Ladder Logic (LL) - the most common and is rule based rather than procedural like the others. Each “rung” is consider a “rule”.
ICS Communication Protocols
ICS protocols, in general, can be a mess because some manufacturers have developed their own protocols and when doing any kind of security events or monitoring, it is best to do so in a passive fashion. Running an nMap script on a production network is never a good idea. On the other hand, knowing what is on the network and the assets that should be present (asset discovery) is a critical step in ICS security.
Generally speaking, ICS systems communicate on either Modbus, OPC or DNP3 protocols. Let’s look at each one briefly.
Modbus - created in the 1960’s is a royalty free protocol that doesn’t have any security built into it. It is an application layer protocol and is based on a client/server communication model. Modbus default port is TCP 502. The frames that Modbus uses can vary depending on configuration. There are Modus ASCII frames, RTU frames and TCP frames. The biggest difference is that the ASCII frames are more susceptible to malformed frames, and that the TCP frames include a device identifier. You can read more here.
After 2011 - Open Platform Communications (OPC) - series of standards for ICS telecommunication. See Below for more details, despite the name change, for our purposes, it does the same thing.
OLE for Process Control (OPC) - Yes that OLE stands for Object Linking and Embedding (like Microsoft Documents) and it is Microsoft’s answer to ICS protocols. OPC acts as a translator or a bridge for apps to communicate with devices without the needed for specific drivers. OPC’s abstraction is done using an OPC client and server, and usually only allows communication between the OPC devices. This is usually a common sight within modern ICS networks.
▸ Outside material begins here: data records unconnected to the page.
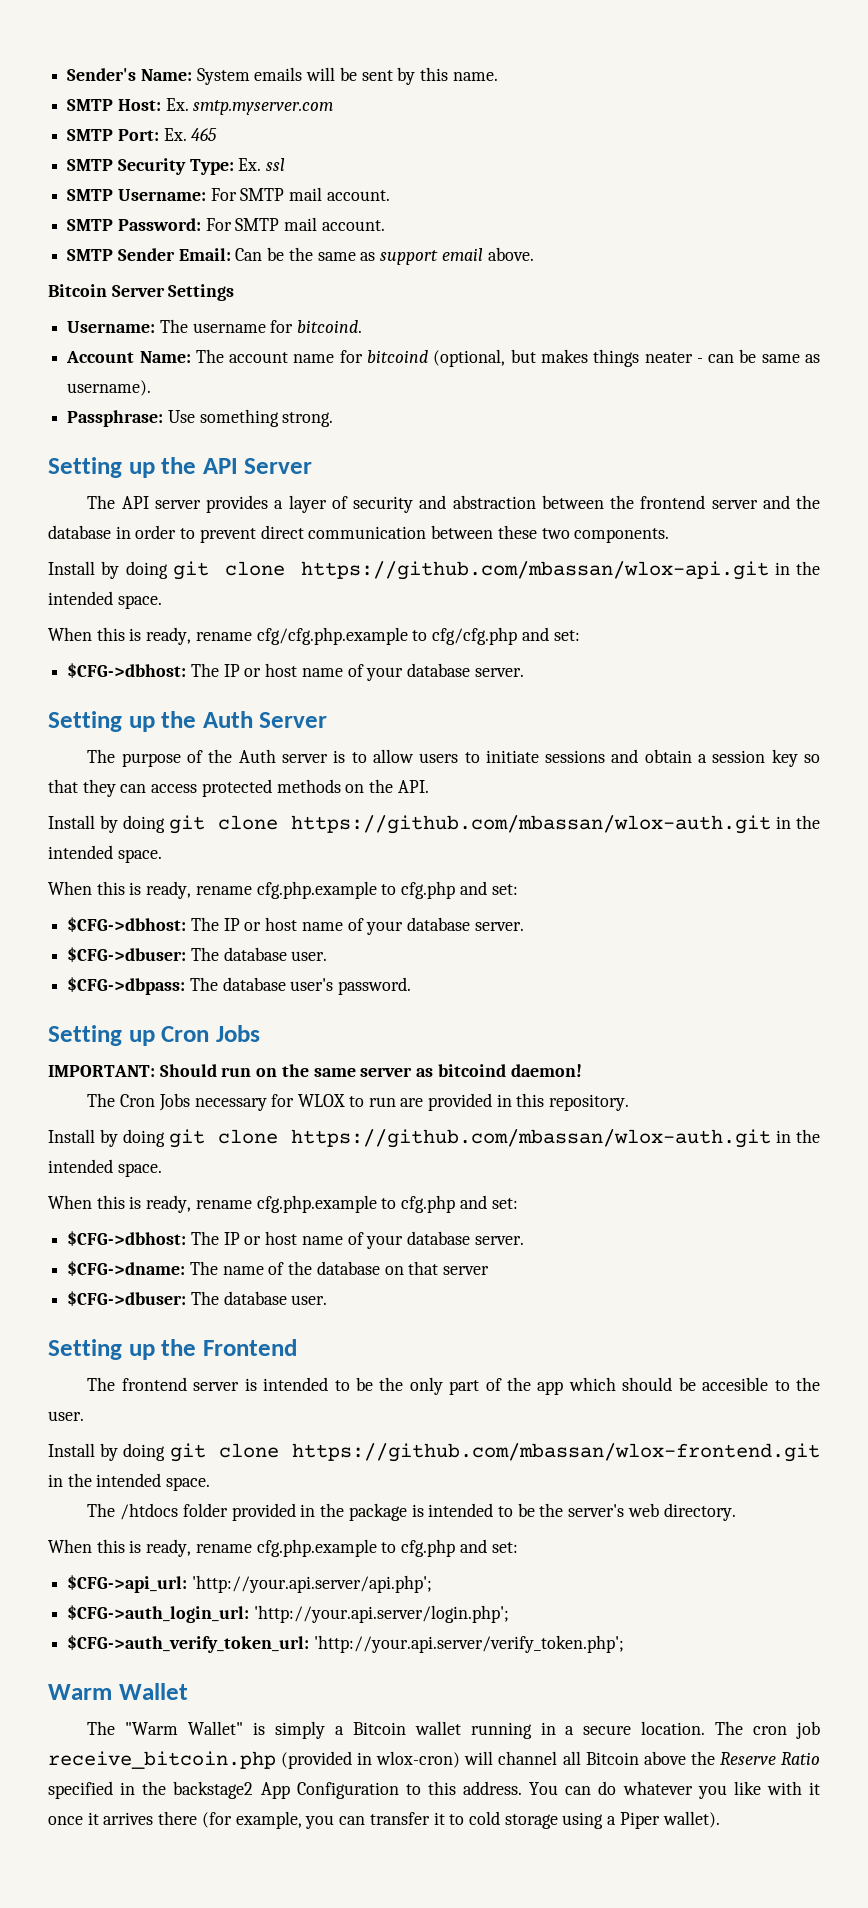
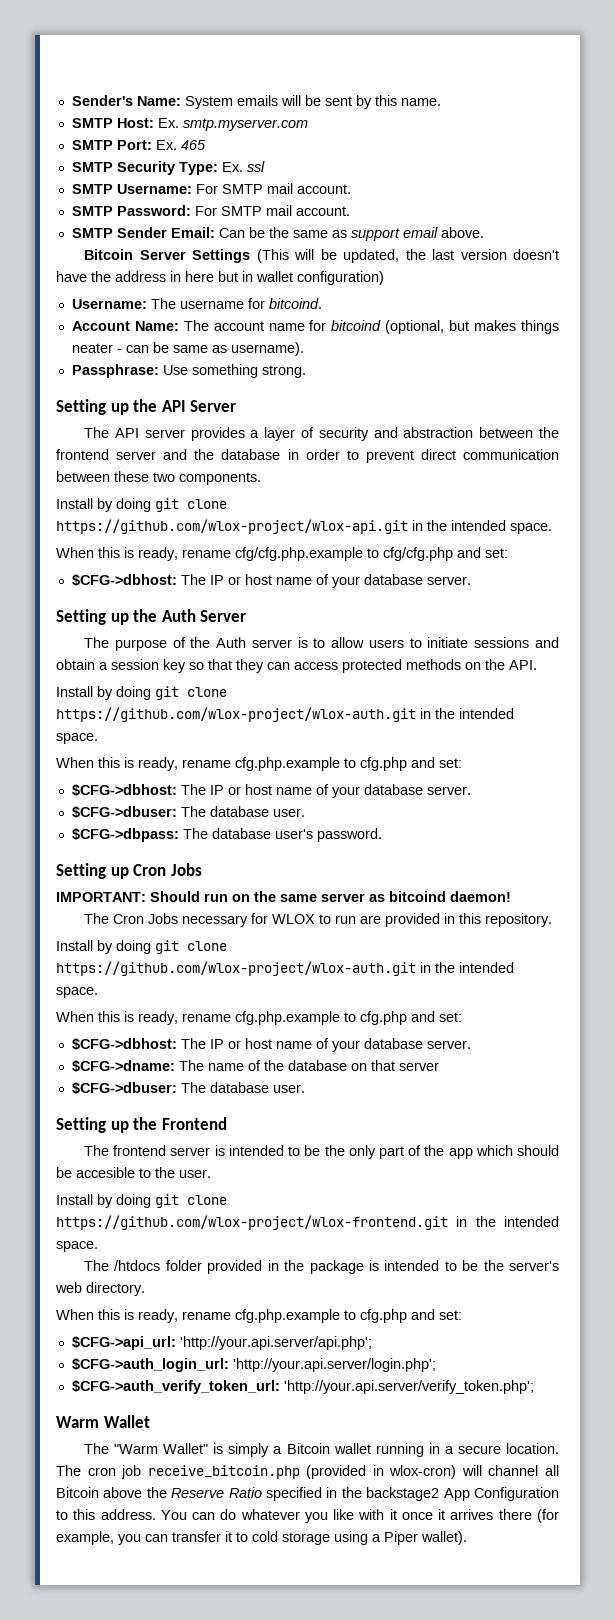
(235, 292) none -> [256,249,560,263] [56,271,384,285] (This will be updated, the last version doesn't have the address in here but in wallet configuration)
[300,561,769,580] https://github.com/mbassan/wlox-api.git -> [56,519,408,534] https://github.com/wlox-project/wlox-api.git
[290,815,771,834] https://github.com/mbassan/wlox-auth.git -> [56,707,416,722] https://github.com/wlox-project/wlox-auth.git
[290,1129,771,1148] https://github.com/mbassan/wlox-auth.git -> [56,961,416,976] https://github.com/wlox-project/wlox-auth.git
[292,1443,820,1462] https://github.com/mbassan/wlox-frontend.git -> [56,1215,448,1230] https://github.com/wlox-project/wlox-frontend.git

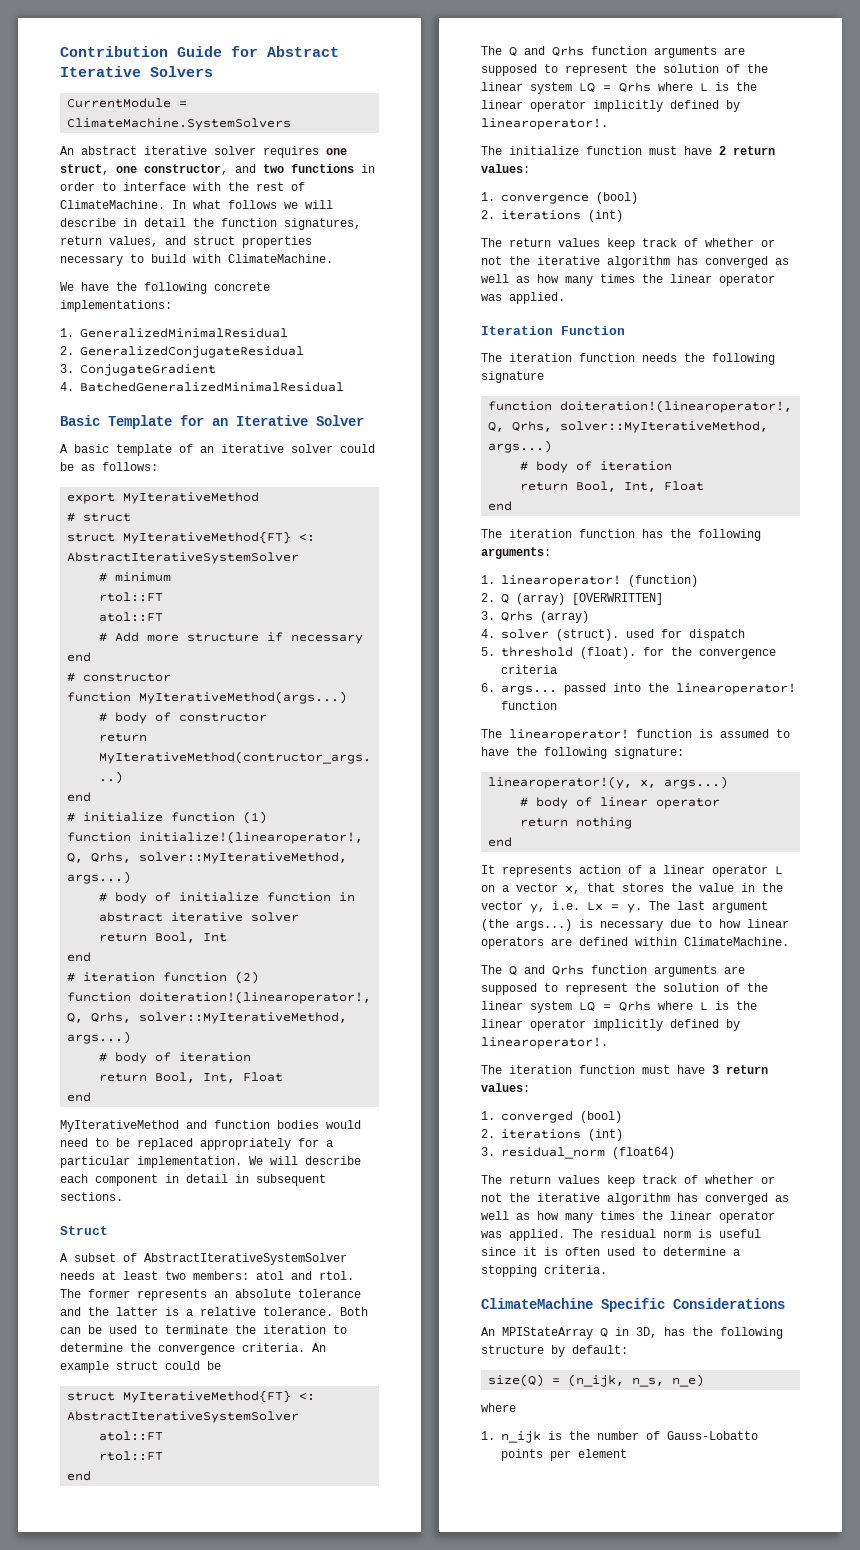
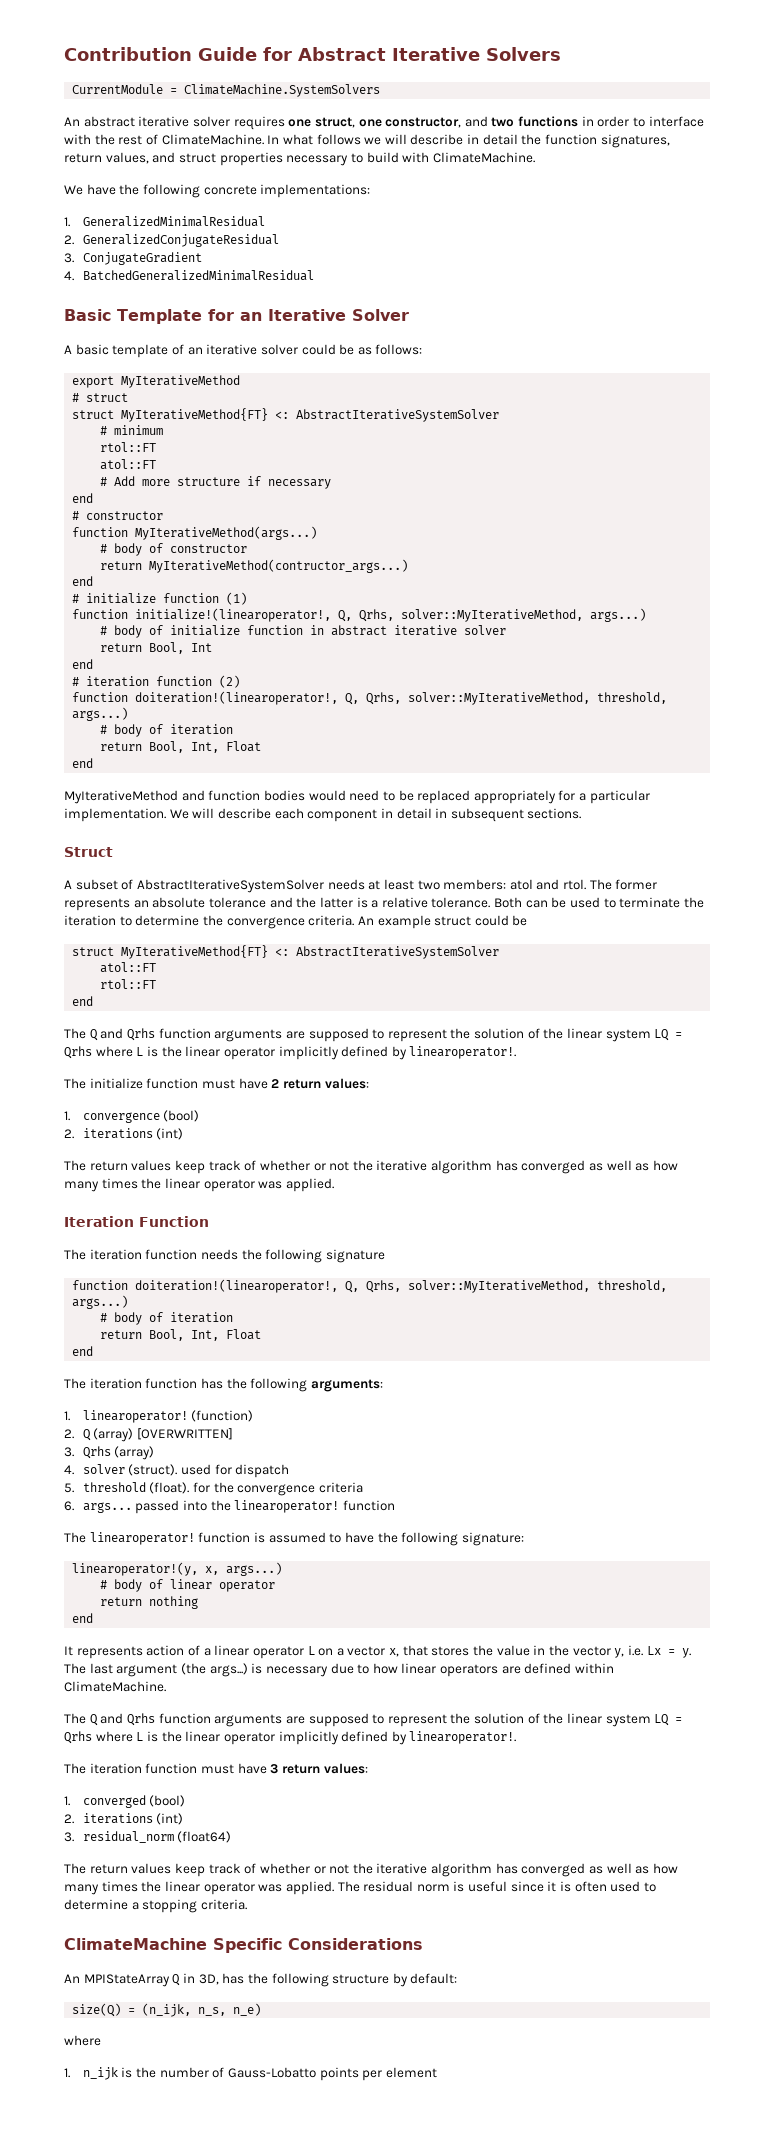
(348, 1018) none -> [597,692,668,704] threshold,
(769, 427) none -> [597,1280,668,1292] threshold,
You can read more here.
Distributed Network Protocol (DNP3) - an ICS protocol built with security in mind. It uses encryption and is the most common in the U.S. as far as my observations are concerned. DNP3 usually goes over TCP port 2000 but some vendors have been known to change their DNP3 ports. More DNP3 information can be found here.
As more of the modern world comes to rely on computer controlled software and hardware to execute processes necessary for society to function, more threat vectors and attack surface has emerged. Naturally, it was only a matter of time until a sophisticated threat actor crafted malicious binaries targeting critical infrastructure.
At the dated of this post, there are five known ICS specific malware attacks.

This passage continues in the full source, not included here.